卫星主承力板点阵式结构设计与力学分析

Design and Mechanical Analysis on the Lattice Structure for the Primary Load-Bearing Panel of a Satellite

为了达成卫星主承力板在轻量化及刚度性能上的设计要求,并有效降低板载单机的动力学响应,将点阵结构引入卫星承力板的设计当中。首先,介绍了点阵结构的胞元构成,并得出采用点阵结构填充的卫星主承力板,在保持相同外观尺寸的前提下,相较于传统蜂窝夹芯结构板,质量减轻了35%左右,满足了卫星轻量化设计的需求。随后,建立了单个胞元的相对密度、平压刚度、平压强度和剪切刚度的理论数学模型,并通过仿真分析验证了模型的准确性。解释了动力学分析的基本原理和优化方法,并基于模态分析结果,对所设计的主承力结构板进行简谐振动和随机振动响应分析。
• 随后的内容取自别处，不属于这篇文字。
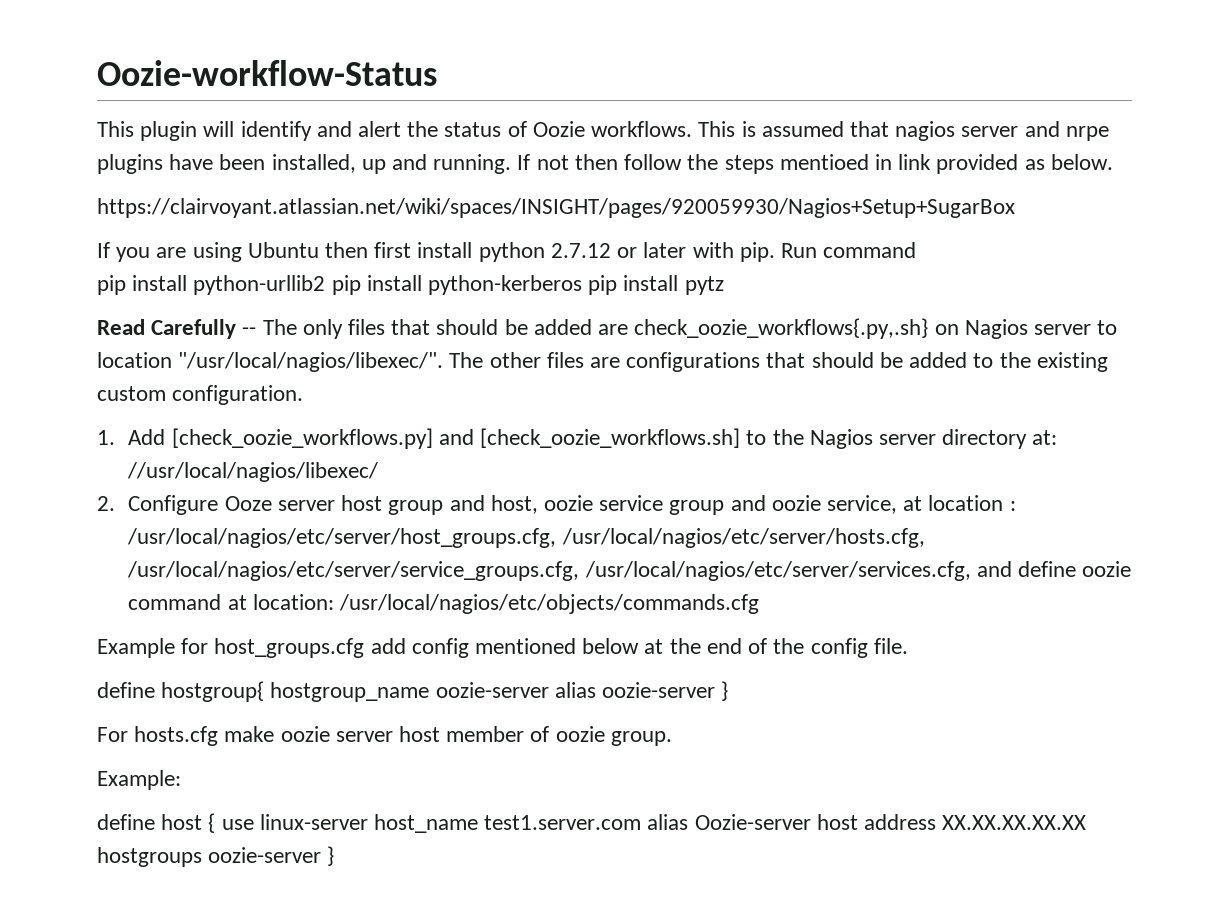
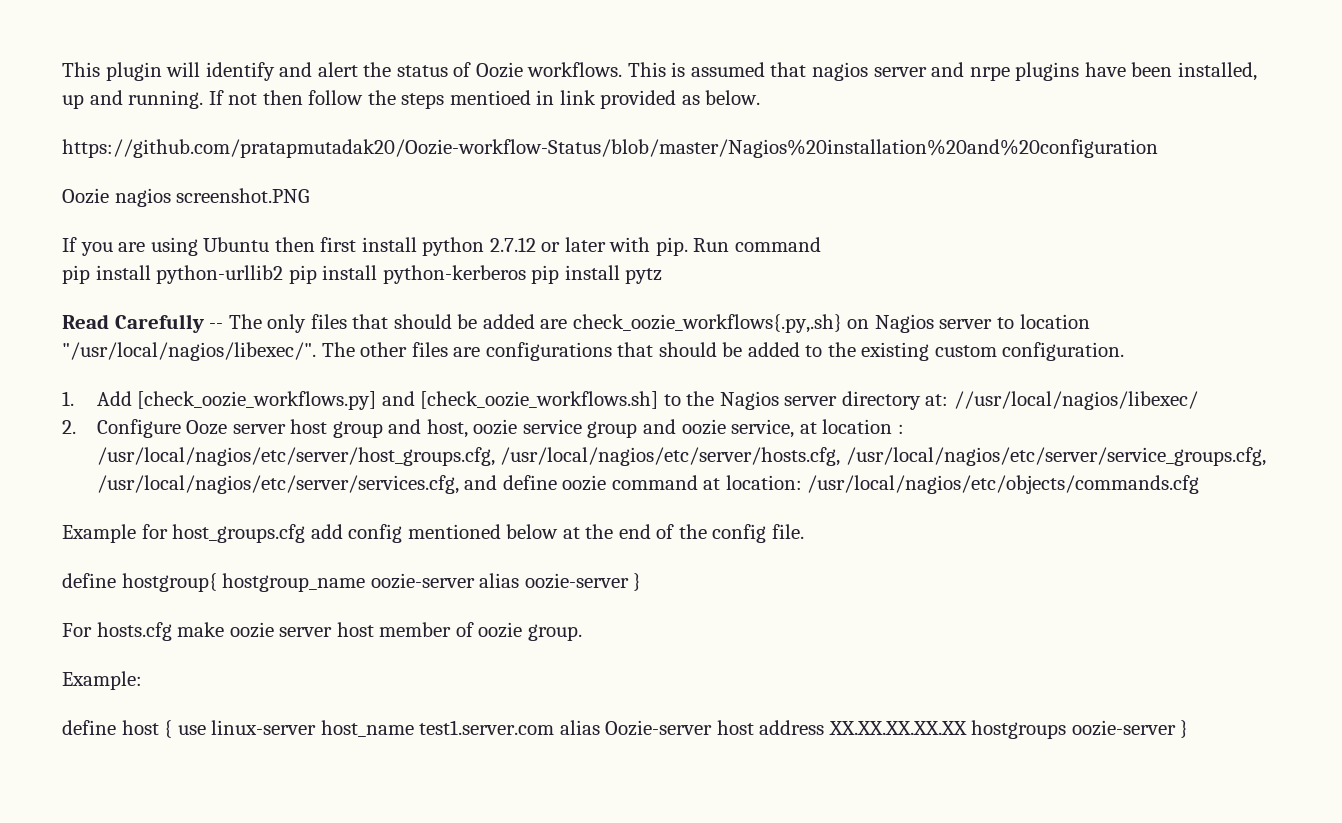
- Oozie-workflow-Status
- https://clairvoyant.atlassian.net/wiki/spaces/INSIGHT/pages/920059930/Nagios+Setup+SugarBox
+ https://github.com/pratapmutadak20/Oozie-workflow-Status/blob/master/Nagios%20installation%20and%20configuration
+ Oozie nagios screenshot.PNG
结果表明:主承力板的结构刚度分布均匀,对激励具有良好的响应,各项动力学性能指标满足要求。

In order to meet the design requirements of the primary load-bearing panel of a satellite in terms of lightweight and stiffness performance and effectively reduce the dynamic responses of the panel,a lattice structure is incorporated into the design of the primary panel.First,the cell composition of the lattice structure is introduced.It is demonstrated that the satellite primary load-bearing panel filled with the lattice structure can reduce the weight of approximately 35%compared with the traditional honeycomb core panel,while maintaining the same external dimensions,thereby satisfying the lightweight design requirements for satellites.Second,theoretical mathematical models for the relative density,in-plane stiffness,in-plane strength,and shear stiffness of a single cell unit are established,and the accuracy of the models are validated through simulation analyses.The fundamental principles of dynamic analyses and the optimization methods are illustrated.Finally,based on the modal analysis results,harmonic and random vibration response analyses are conducted on the designed primary load-bearing structure.The results show that the structural stiffness distribution of the primary load-bearing panel is uniform and exhibits favorable responses to excitations,and all dynamic performance indicators meet the specified requirements.